15/03/2010 | 05:55 AM
Prime Minister Nouri al-Maliki is on track to claim several key Iraqi provinces, bolstering his chances of keeping his job after an election crucial to ending years of bloody unrest.
A day after emerging in pole position in Baghdad, Maliki's State of Law Alliance held strong leads in two of Iraq's three biggest constituencies and was ahead in seven of the 18 provinces overall, although the figures were far from complete.
The results from the second parliamentary election since Saddam Hussein's ouster in 2003 come less than six months ahead of a US downsizing in which all American combat troops will leave the country by the end of August.
Maliki, a Shi'ite who portrayed himself as the leader who restored Iraq's security, was given comfortable leads in the oil-rich province of Basra, the third-biggest constituency, and the southern province of Karbala. Both provinces are mostly Shi'ite.
State of Law leads in Baghdad, whose 70 seats account for more than a fifth of Iraq's 325-member Council of Representatives, as well as Babil, Najaf, Wasit and Muthanna.
The latter four provinces are southern, predominantly Shi'ite areas.
Opposition blocs have alleged fraud in the March 7 polls and in the ballot counting, but Maliki dismissed the claims, describing complaints as being "very small".
"The complaints... cannot affect the results," the premier told Iraq's National Security Council in remarks broadcast on television and distributed in a statement from his office.

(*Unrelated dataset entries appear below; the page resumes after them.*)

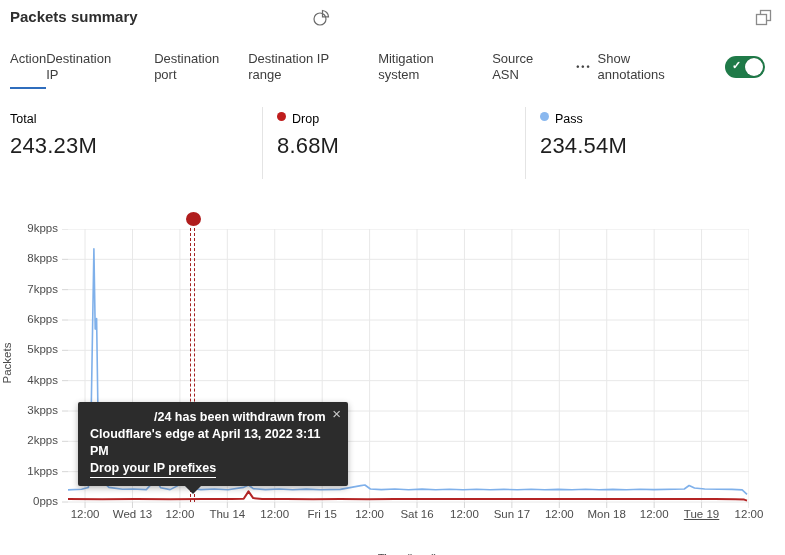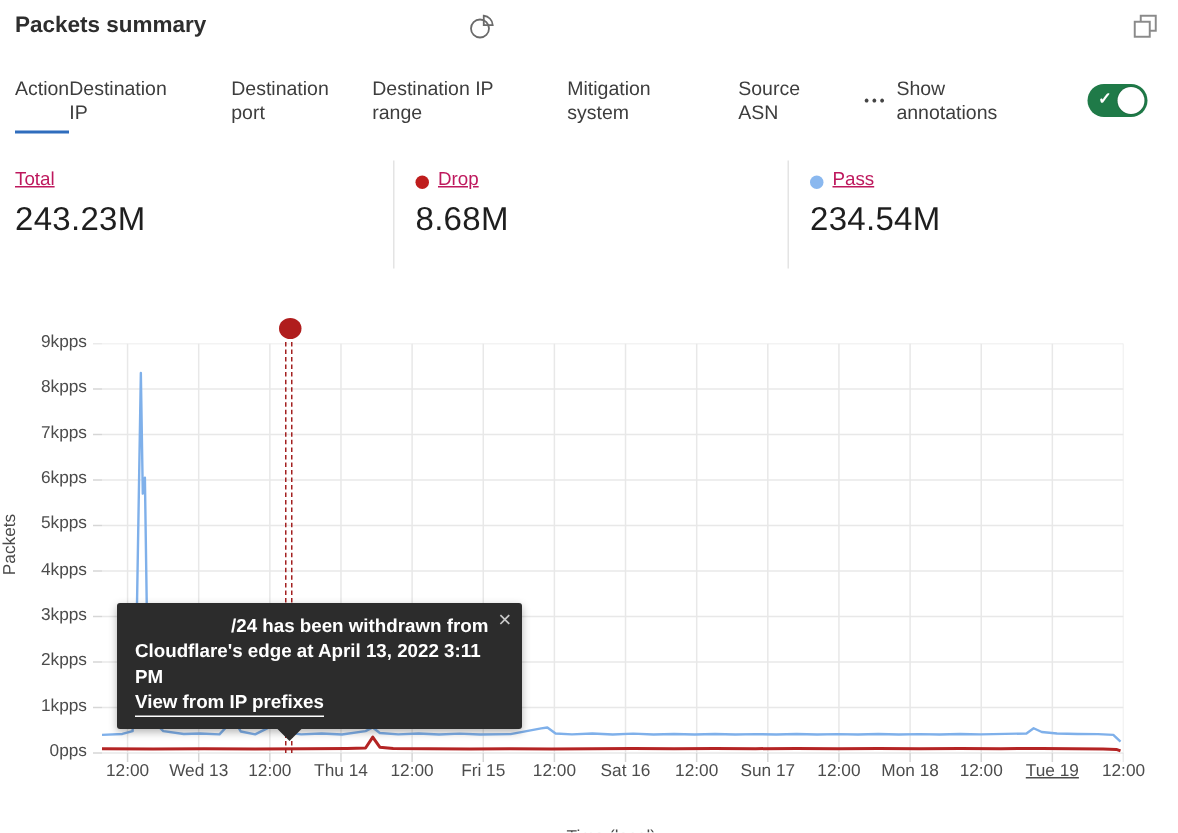--- a/index.html
+++ b/index.html
@@ -32,7 +32,7 @@
   
   .stats-divider { position:absolute; top:107px; width:1px; height:72px; background:#e4e4e4; }
   .stat { position:absolute; top:112px; }
-  .stat-label-row { display:flex; align-items:flex-end; gap:6px; font-size:12.5px; color:#be185d;text-decoration:underline; }
+  .stat-label-row { display:flex; align-items:flex-start; gap:6px; font-size:12.5px; color:#000000; }
   .stat-dot { width:9px; height:9px; border-radius:50%; display:inline-block; }
   .stat-value { margin-top:7px; font-size:22px; color:#1e1e1e; letter-spacing:0.2px; }
 

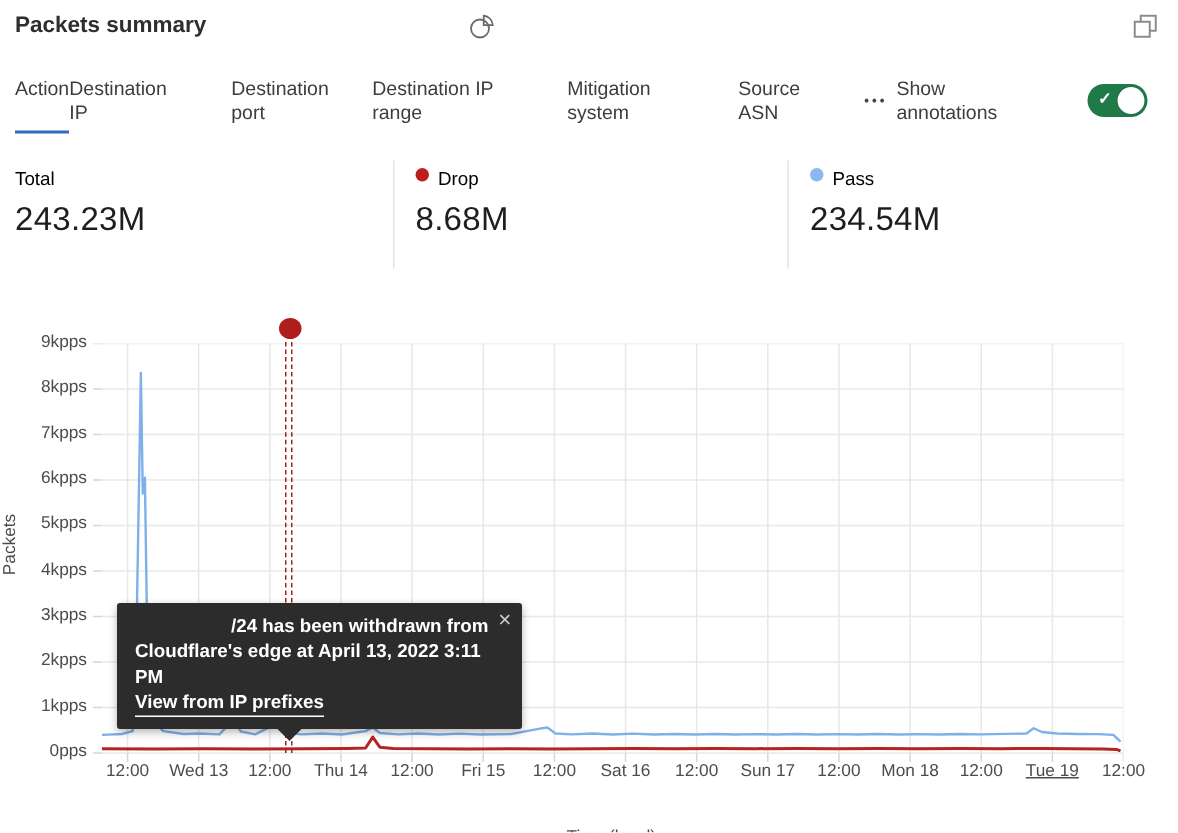--- a/index.html
+++ b/index.html
@@ -212,7 +212,7 @@
     <span class="close">×</span>
     <div class="l1">/24 has been withdrawn from</div>
     <div>Cloudflare's edge at April 13, 2022 3:11 PM</div>
-    <div><span class="link">View from IP prefixes</span></div>
+    <div><span class="link">Drop your IP prefixes</span></div>
     <div class="arrow"></div>
   </div>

The television appearance was Maliki's first since last week's election and since his office said he had undergone surgery in a Baghdad hospital for an unspecified ailment.

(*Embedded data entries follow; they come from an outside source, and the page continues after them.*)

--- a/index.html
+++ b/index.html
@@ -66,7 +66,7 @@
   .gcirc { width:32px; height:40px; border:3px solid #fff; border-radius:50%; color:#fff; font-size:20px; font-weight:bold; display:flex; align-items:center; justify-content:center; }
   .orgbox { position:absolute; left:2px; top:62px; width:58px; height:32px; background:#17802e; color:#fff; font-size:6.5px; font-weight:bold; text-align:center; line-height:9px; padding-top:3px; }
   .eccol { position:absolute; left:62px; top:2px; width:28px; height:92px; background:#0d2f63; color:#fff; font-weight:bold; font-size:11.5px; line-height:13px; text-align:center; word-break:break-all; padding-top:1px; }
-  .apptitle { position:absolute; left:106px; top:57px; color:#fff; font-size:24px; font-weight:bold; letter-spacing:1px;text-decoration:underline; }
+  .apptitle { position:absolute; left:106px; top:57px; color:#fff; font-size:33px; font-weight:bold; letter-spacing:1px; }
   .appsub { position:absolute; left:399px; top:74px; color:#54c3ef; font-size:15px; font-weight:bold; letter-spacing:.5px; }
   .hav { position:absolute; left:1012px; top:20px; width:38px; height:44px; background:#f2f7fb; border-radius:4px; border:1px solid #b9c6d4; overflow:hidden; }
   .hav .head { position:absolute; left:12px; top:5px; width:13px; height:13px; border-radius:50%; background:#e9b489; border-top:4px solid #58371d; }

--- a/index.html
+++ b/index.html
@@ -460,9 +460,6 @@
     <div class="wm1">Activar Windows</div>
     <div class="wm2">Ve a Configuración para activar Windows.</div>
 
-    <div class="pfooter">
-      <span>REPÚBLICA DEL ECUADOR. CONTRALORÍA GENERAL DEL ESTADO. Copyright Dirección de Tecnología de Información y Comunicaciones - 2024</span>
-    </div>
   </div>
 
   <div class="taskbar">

Sunday's results were met with a frantic reaction in the national election commission's press room, as results from three provinces were put on one elevated flat-screen television.
Election officials were unable to show all the figures on the screen, sparking shouts of anger from assembled journalists who were furiously taking notes. Vote tabulation has been slowed by persistent computer crashes.

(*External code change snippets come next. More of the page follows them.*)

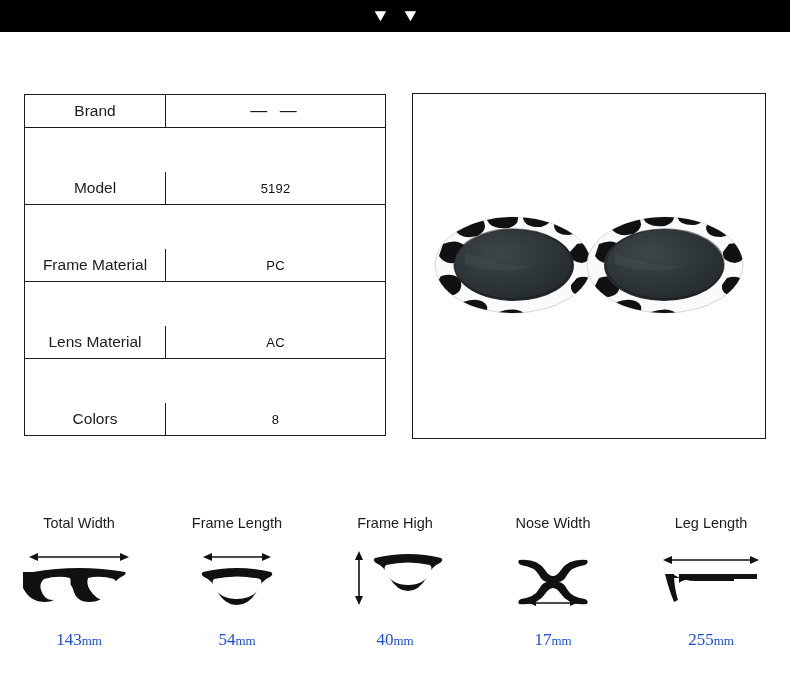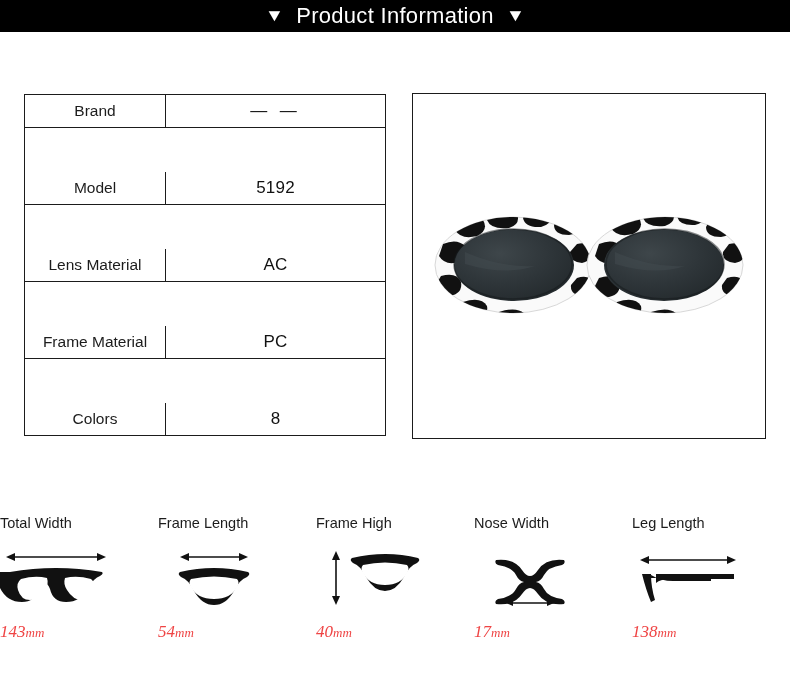--- a/index.html
+++ b/index.html
@@ -152,7 +152,6 @@
 <div id="header-bar">
   <div class="hdr-inner">
     <span class="tri">▼</span>
-    <span class="hdr-title">Product Information</span>
     <span class="tri">▼</span>
   </div>
 </div>

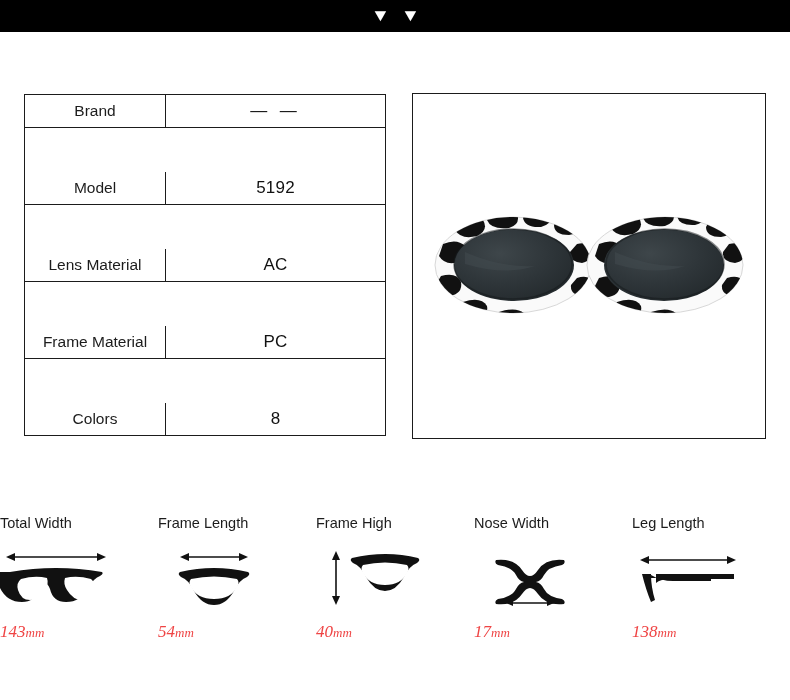--- a/index.html
+++ b/index.html
@@ -83,7 +83,7 @@
     display: flex;
     align-items: center;
     justify-content: center;
-    font-size: 17px;
+    font-size: 13px;
     color: #111;
     white-space: nowrap;
     letter-spacing: 0.2px;

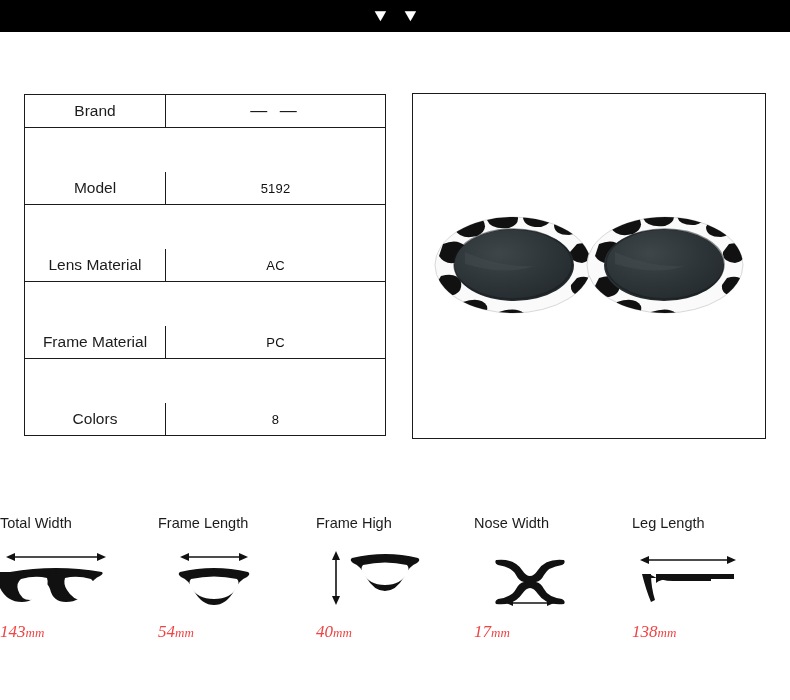--- a/index.html
+++ b/index.html
@@ -166,12 +166,12 @@
     <div class="cell-value">5192</div>
   </div>
   <div class="row">
+    <div class="cell-label">Frame Material</div>
+    <div class="cell-value">PC</div>
+  </div>
+  <div class="row">
     <div class="cell-label">Lens Material</div>
     <div class="cell-value">AC</div>
-  </div>
-  <div class="row">
-    <div class="cell-label">Frame Material</div>
-    <div class="cell-value">PC</div>
   </div>
   <div class="row">
     <div class="cell-label">Colors</div>

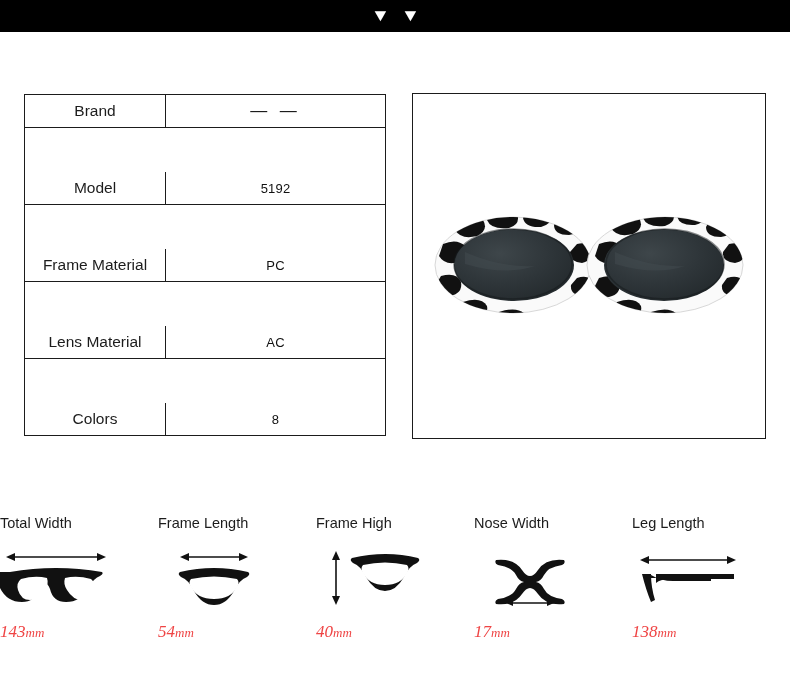--- a/index.html
+++ b/index.html
@@ -120,7 +120,7 @@
     flex: 1 1 0;
     display: flex;
     flex-direction: column;
-    align-items: flex-start;
+    align-items: center;
   }
   .measure-title {
     font-size: 14.5px;

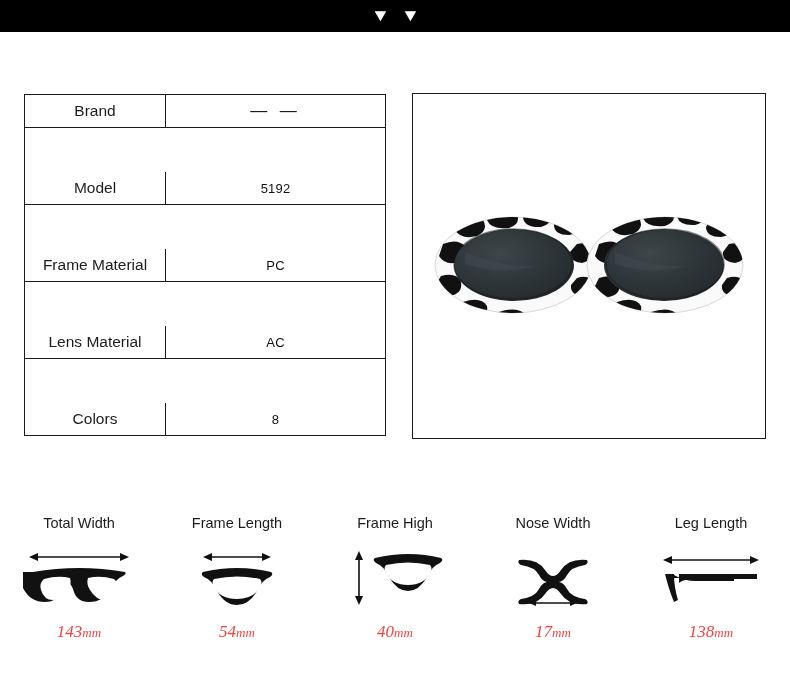--- a/index.html
+++ b/index.html
@@ -139,10 +139,9 @@
   .measure-value {
     font-family: "Liberation Serif", serif;
     font-size: 17px;
-    color: #ef4444;
-    margin-top: 8px;
-    white-space: nowrap;
-    font-style: italic;
+    color: #1d4ed8;
+    margin-top: 16px;
+    white-space: nowrap;
   }
   .measure-value .unit { font-size: 13px; }
 </style>

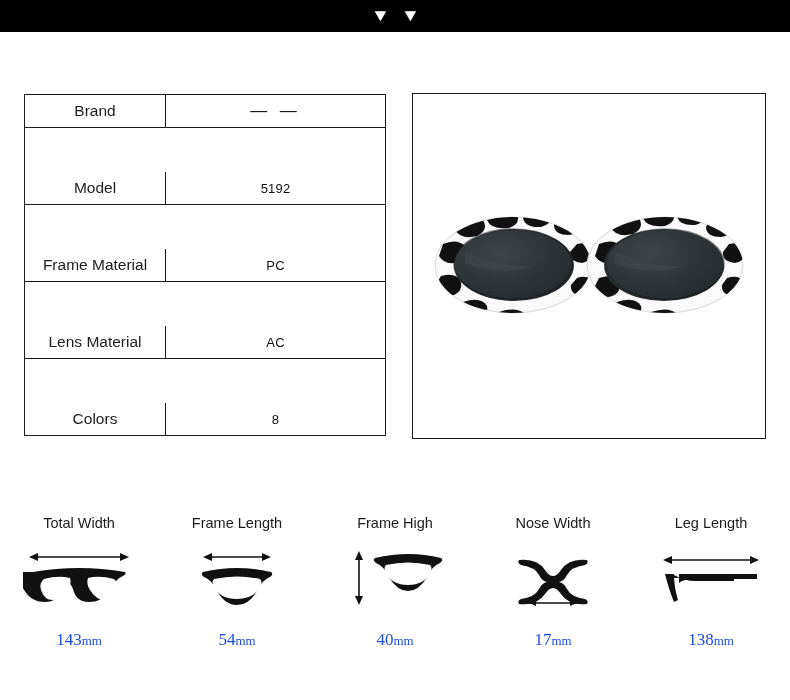--- a/index.html
+++ b/index.html
@@ -316,7 +316,7 @@
         <path d="M19 29 q10 6 22 6 l38 0 l0 -3 l-60 0 z" fill="#111"></path>
       </svg>
     </div>
-    <div class="measure-value"><span>138</span><span class="unit">mm</span></div>
+    <div class="measure-value"><span>255</span><span class="unit">mm</span></div>
   </div>
 
 </div>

Meanwhile, separate sets of figures released on Sunday showed secular ex-premier Iyad Allawi, a Shi'ite like Maliki, was ahead in the disputed oil-rich province of Kirkuk, against the expectations of analysts who had predicted a win by a Kurdish bloc.
Allawi was also leading in the Sunni bastion of Anbar, Iraq's biggest province by geography. That brought to five the number of provinces in which his Iraqiya bloc was in pole position as he also held leads in Nineveh, Iraq's second-biggest constituency, and the predominantly Sunni central provinces of Diyala and Salaheddin.
The INA was ahead in the mostly Shi'ite southern provinces of Maysan, Diwaniyah and Dhi Qar.
Despite State of Law's success, analysts have cautioned that rival political groupings could still manoeuvre to form a coalition government without it.
Iraq's proportional representation electoral system makes it unlikely any single grouping will clinch the 163 seats needed to govern on its own.
Complete results are expected on March 18 and the final ones - after appeals - will probably come at the end of the month.